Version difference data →
──────
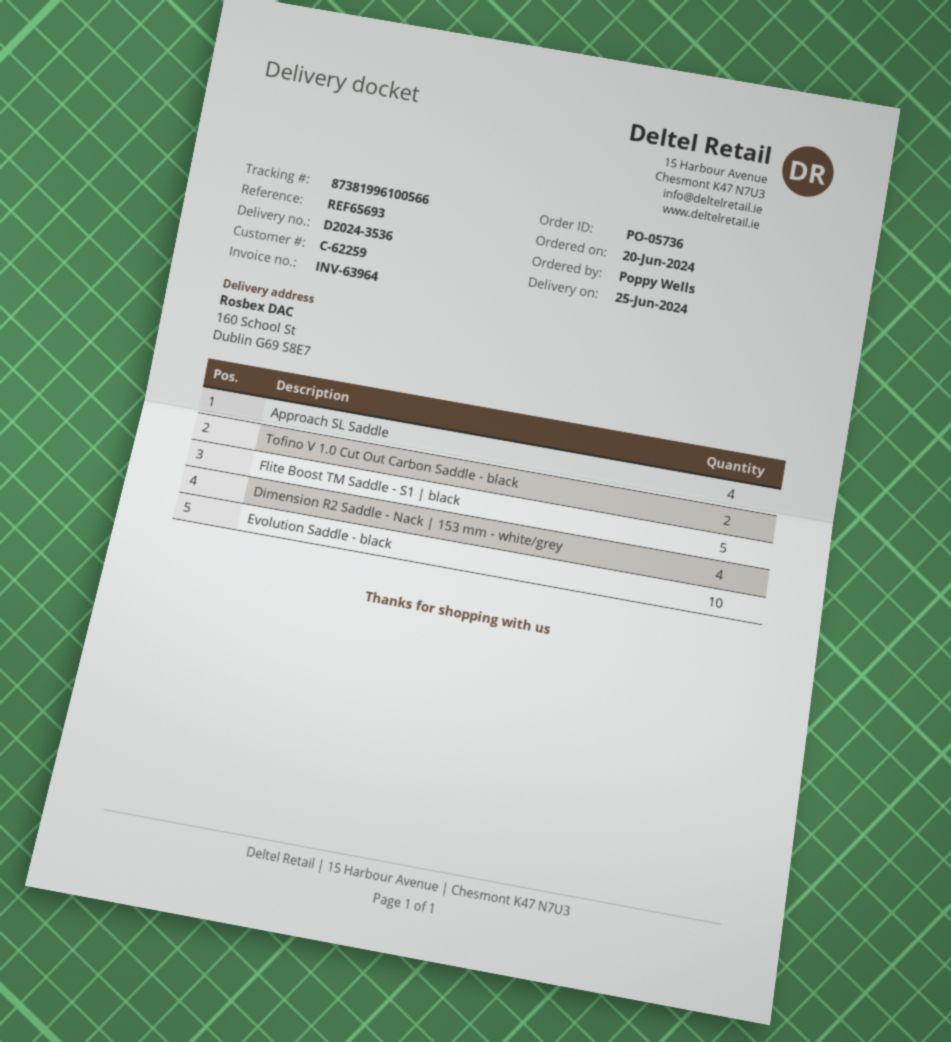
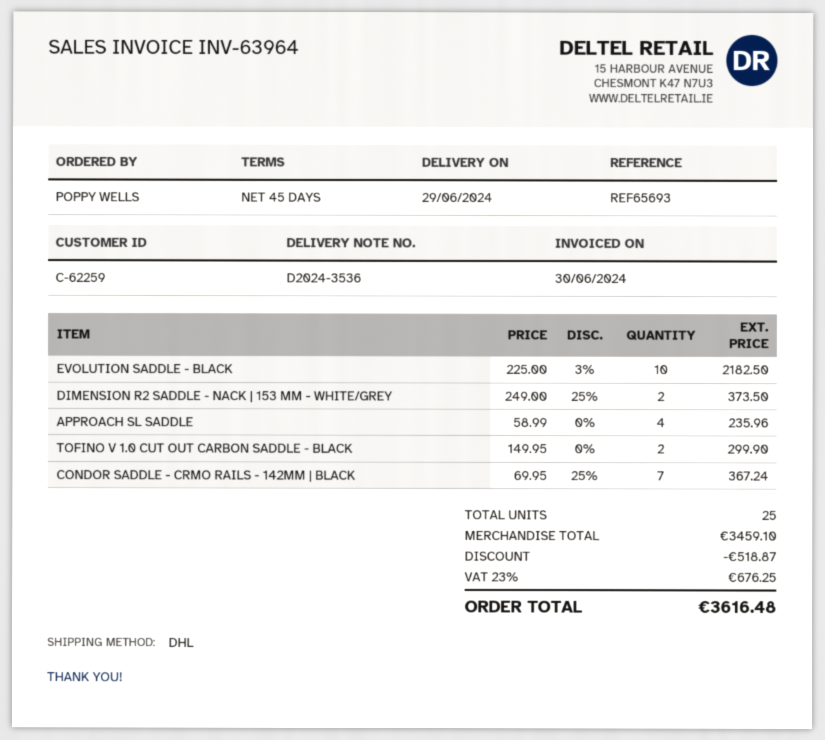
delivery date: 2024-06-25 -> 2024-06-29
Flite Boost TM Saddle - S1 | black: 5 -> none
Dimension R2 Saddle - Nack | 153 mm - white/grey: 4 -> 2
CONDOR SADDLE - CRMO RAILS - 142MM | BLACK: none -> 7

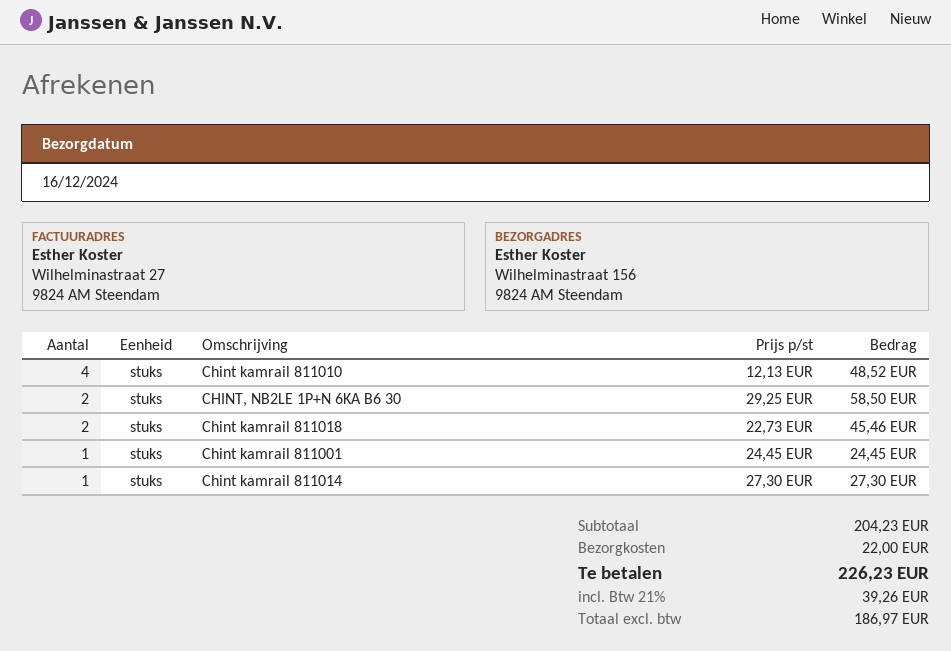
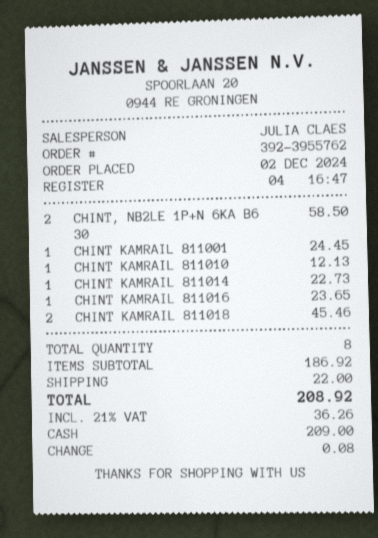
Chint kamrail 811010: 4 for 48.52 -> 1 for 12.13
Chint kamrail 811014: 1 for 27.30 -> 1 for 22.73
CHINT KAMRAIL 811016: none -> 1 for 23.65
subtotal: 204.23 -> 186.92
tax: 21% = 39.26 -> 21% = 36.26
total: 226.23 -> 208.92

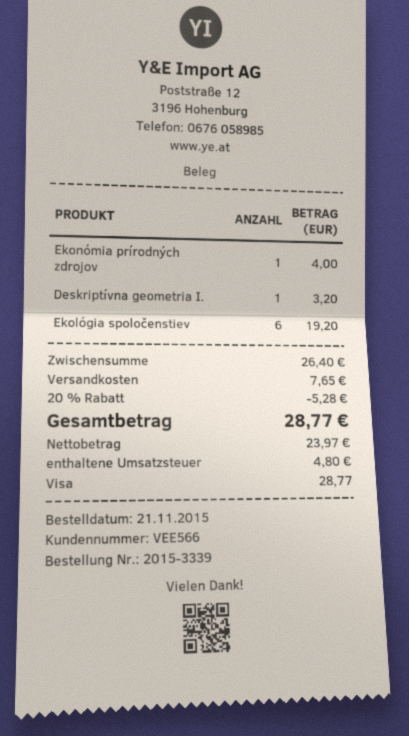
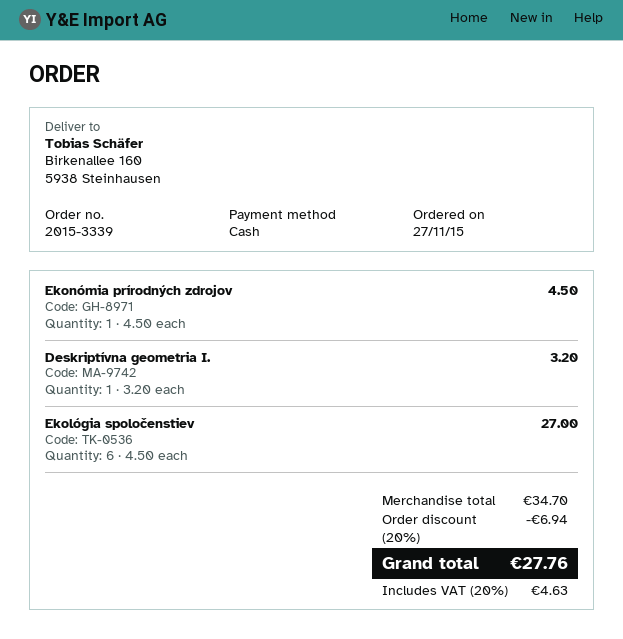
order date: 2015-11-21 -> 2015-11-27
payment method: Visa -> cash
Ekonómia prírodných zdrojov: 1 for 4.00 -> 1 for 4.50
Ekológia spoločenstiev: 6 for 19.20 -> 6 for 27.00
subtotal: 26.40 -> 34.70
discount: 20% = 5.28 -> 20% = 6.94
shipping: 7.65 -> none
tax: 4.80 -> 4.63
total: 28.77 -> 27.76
──────
Exercise objective → A verbatim copy of the entries, without the pictures, is what this task requires.

Output for this task →
delivery date: 2024-06-25 -> 2024-06-29
Flite Boost TM Saddle - S1 | black: 5 -> none
Dimension R2 Saddle - Nack | 153 mm - white/grey: 4 -> 2
CONDOR SADDLE - CRMO RAILS - 142MM | BLACK: none -> 7

Chint kamrail 811010: 4 for 48.52 -> 1 for 12.13
Chint kamrail 811014: 1 for 27.30 -> 1 for 22.73
CHINT KAMRAIL 811016: none -> 1 for 23.65
subtotal: 204.23 -> 186.92
tax: 21% = 39.26 -> 21% = 36.26
total: 226.23 -> 208.92

order date: 2015-11-21 -> 2015-11-27
payment method: Visa -> cash
Ekonómia prírodných zdrojov: 1 for 4.00 -> 1 for 4.50
Ekológia spoločenstiev: 6 for 19.20 -> 6 for 27.00
subtotal: 26.40 -> 34.70
discount: 20% = 5.28 -> 20% = 6.94
shipping: 7.65 -> none
tax: 4.80 -> 4.63
total: 28.77 -> 27.76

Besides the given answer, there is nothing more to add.